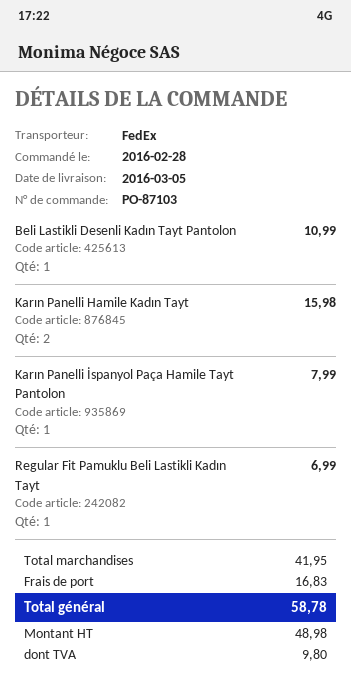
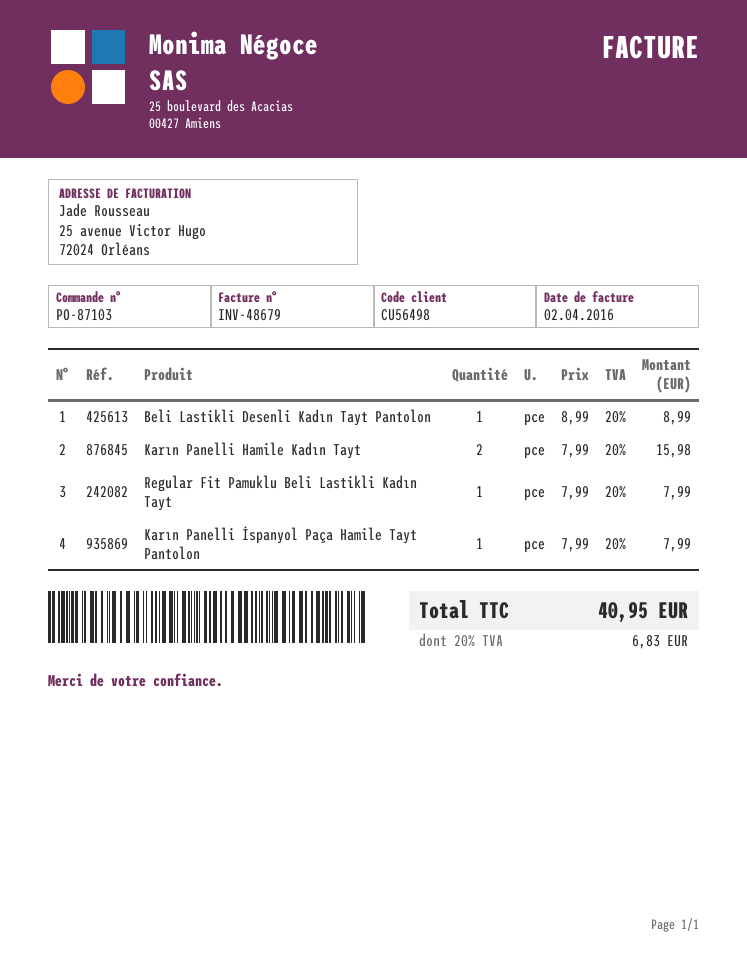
Beli Lastikli Desenli Kadın Tayt Pantolon: 1 for 10.99 -> 1 for 8.99
Regular Fit Pamuklu Beli Lastikli Kadın Tayt: 1 for 6.99 -> 1 for 7.99
shipping: 16.83 -> none
tax: 9.80 -> 6.83
total: 58.78 -> 40.95

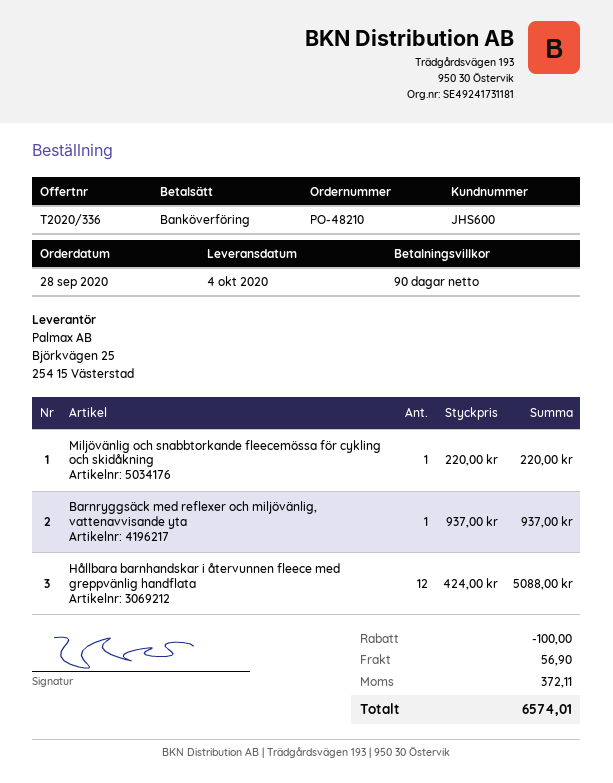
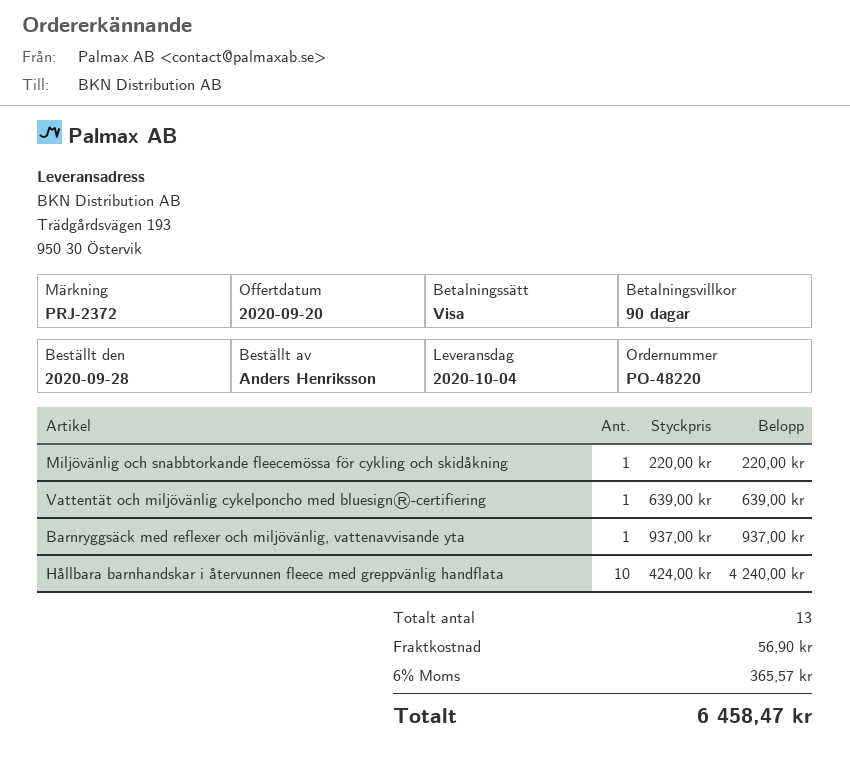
order number: PO-48210 -> PO-48220
payment method: bank transfer -> Visa
Hållbara barnhandskar i återvunnen fleece med greppvänlig handflata: 12 x 424.00 = 5088.00 -> 10 x 424.00 = 4240.00
Vattentät och miljövänlig cykelponcho med bluesign®-certifiering: none -> 1 x 639.00 = 639.00
discount: 100.00 -> none
tax: 372.11 -> 365.57
total: 6574.01 -> 6458.47

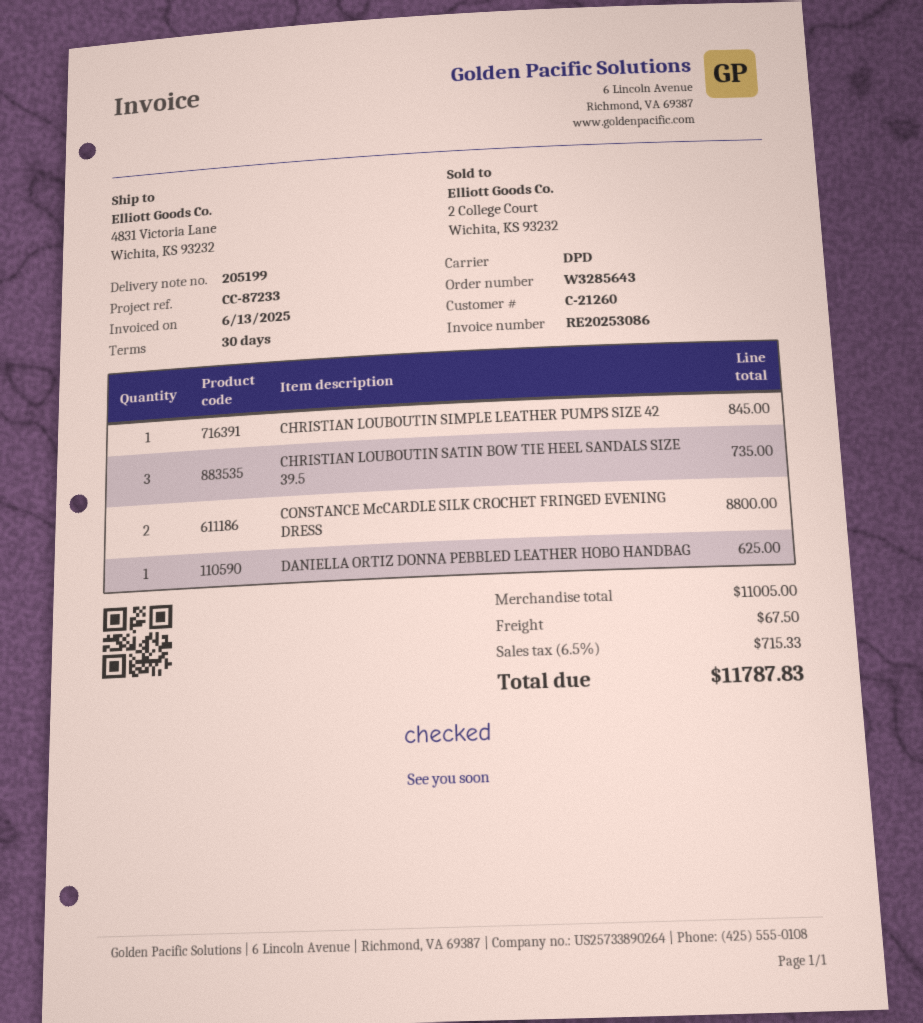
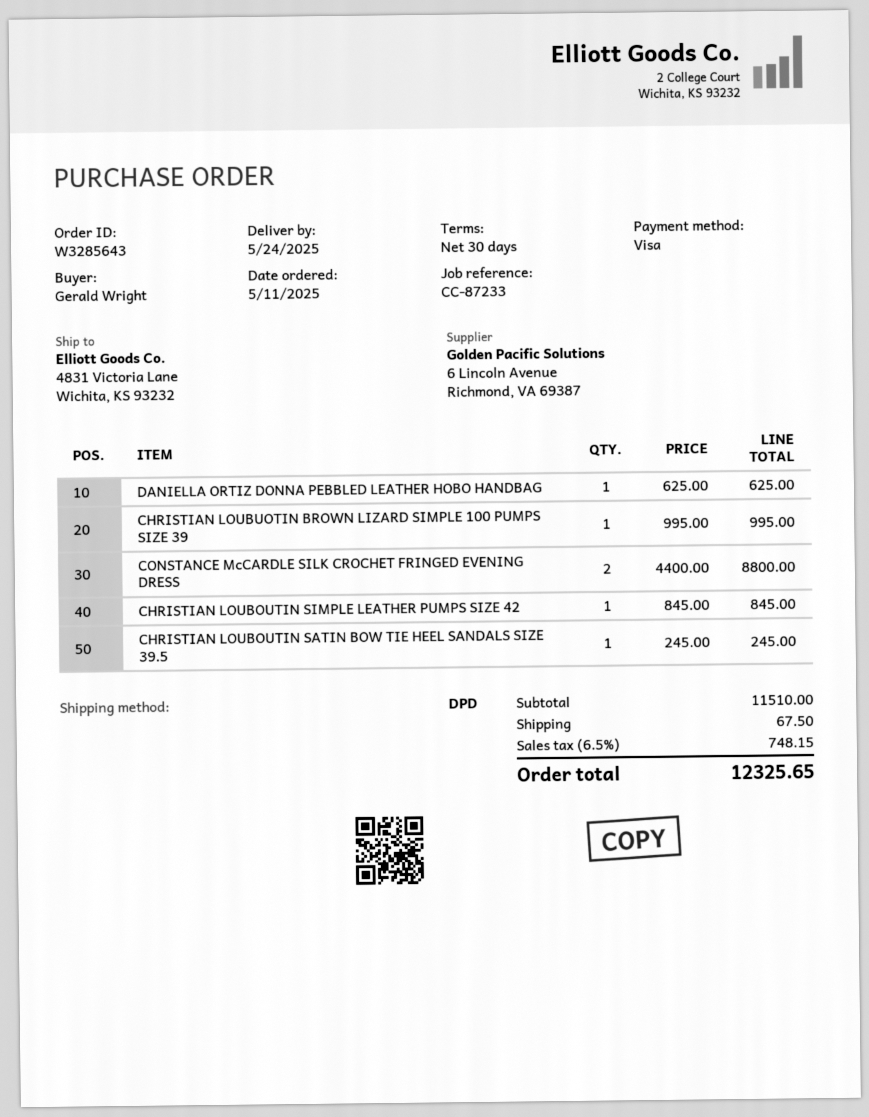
CHRISTIAN LOUBOUTIN SATIN BOW TIE HEEL SANDALS SIZE 39.5: 3 for 735.00 -> 1 for 245.00
CHRISTIAN LOUBUOTIN BROWN LIZARD SIMPLE 100 PUMPS SIZE 39: none -> 1 for 995.00
subtotal: 11005.00 -> 11510.00
tax: 6.5% = 715.33 -> 6.5% = 748.15
total: 11787.83 -> 12325.65

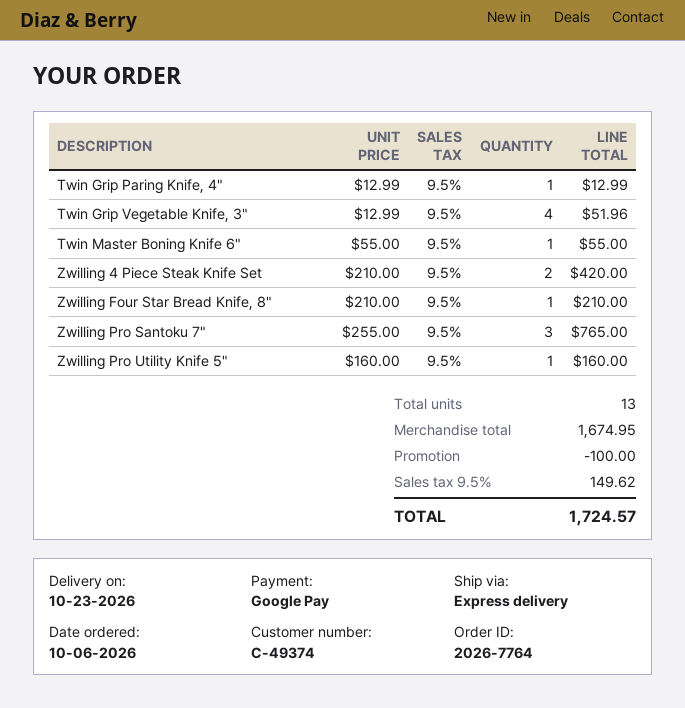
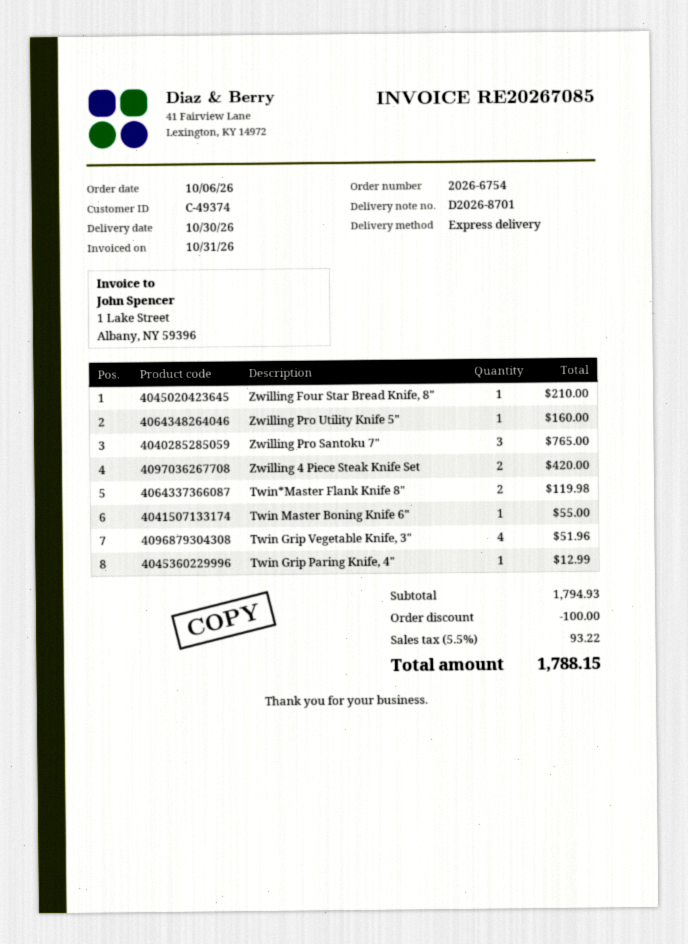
order number: 2026-7764 -> 2026-6754
delivery date: 2026-10-23 -> 2026-10-30
Twin*Master Flank Knife 8": none -> 2 for 119.98
subtotal: 1674.95 -> 1794.93
tax: 9.5% = 149.62 -> 5.5% = 93.22
total: 1724.57 -> 1788.15

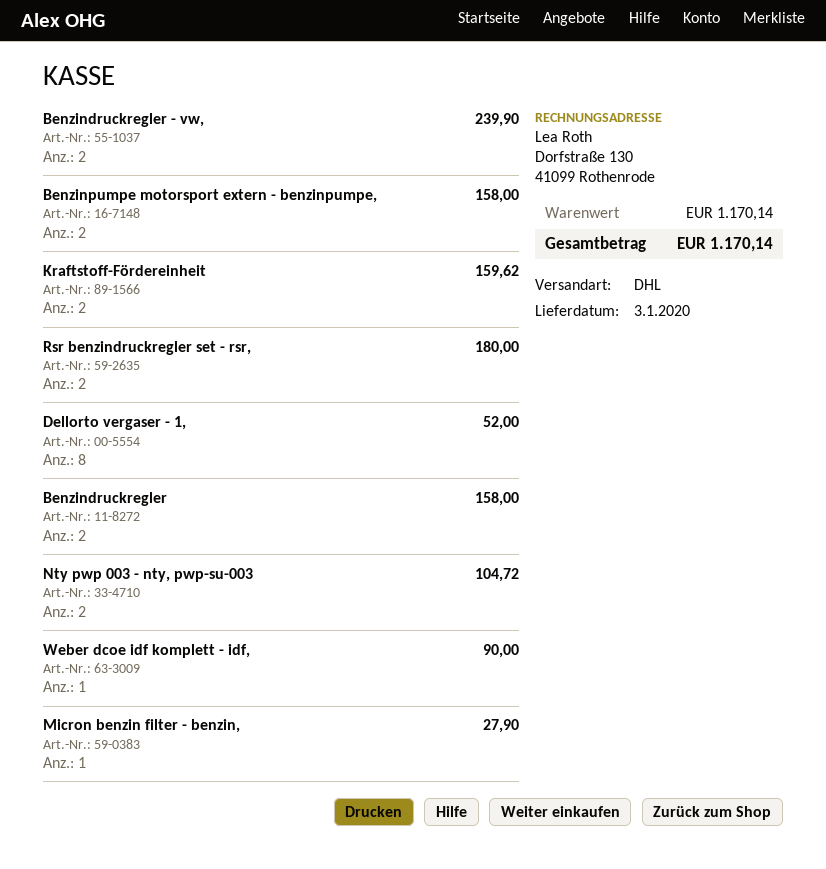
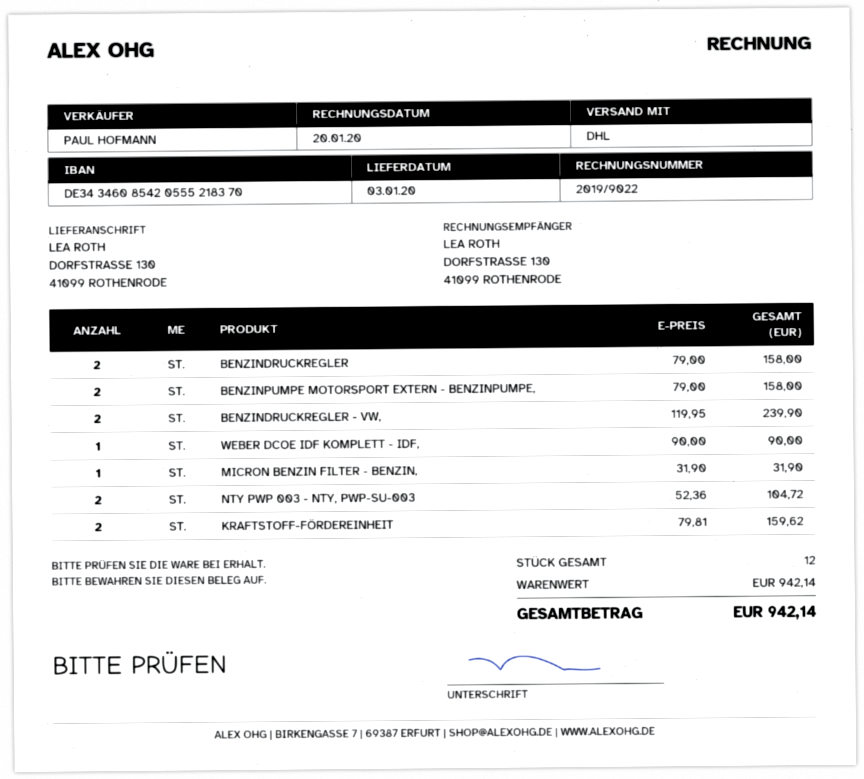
Rsr benzindruckregler set - rsr,: 2 for 180.00 -> none
Dellorto vergaser - 1,: 8 for 52.00 -> none
Micron benzin filter - benzin,: 1 for 27.90 -> 1 for 31.90
subtotal: 1170.14 -> 942.14
total: 1170.14 -> 942.14

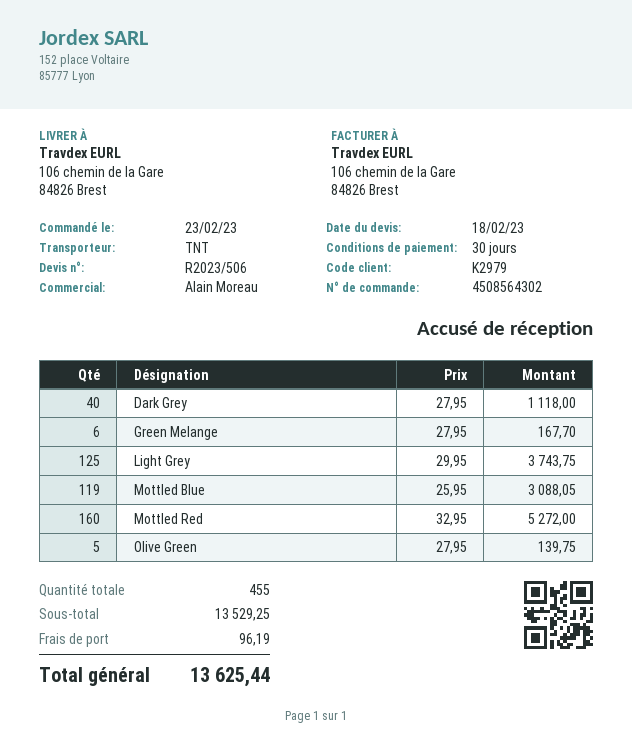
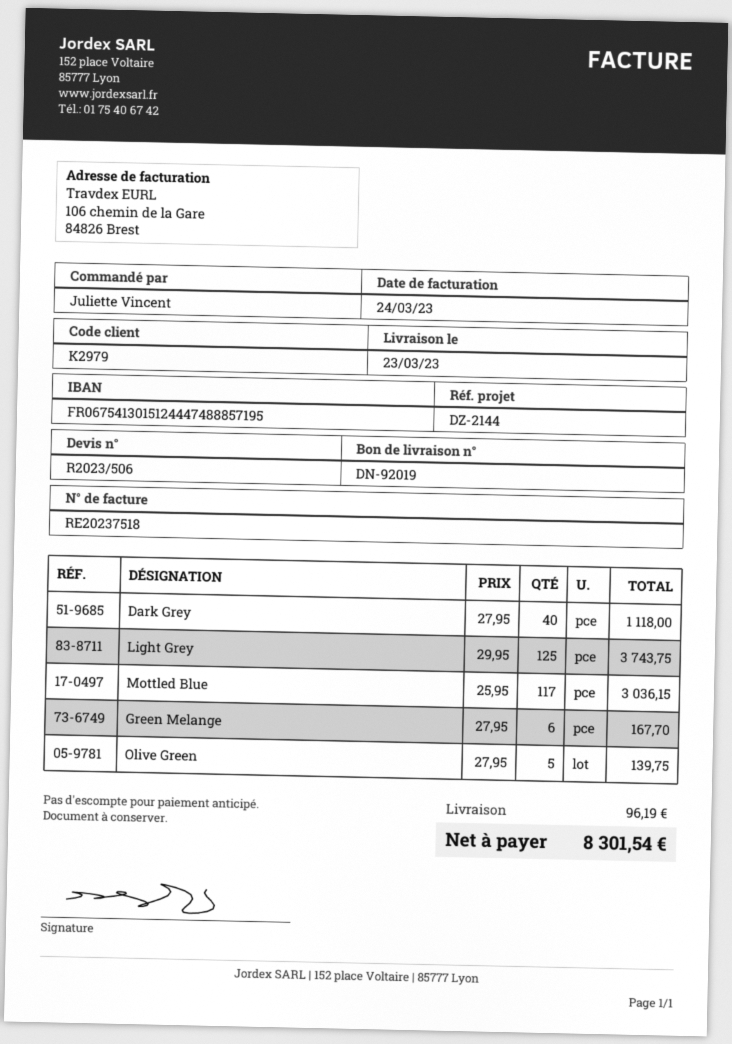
Mottled Blue: 119 x 25.95 = 3088.05 -> 117 x 25.95 = 3036.15
Mottled Red: 160 x 32.95 = 5272.00 -> none
total: 13625.44 -> 8301.54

**What the exercise asks**
Read the listing line by line, and copy each line in which the word "Beli" is found.

**Result for this exercise**
Beli Lastikli Desenli Kadın Tayt Pantolon: 1 for 10.99 -> 1 for 8.99
Regular Fit Pamuklu Beli Lastikli Kadın Tayt: 1 for 6.99 -> 1 for 7.99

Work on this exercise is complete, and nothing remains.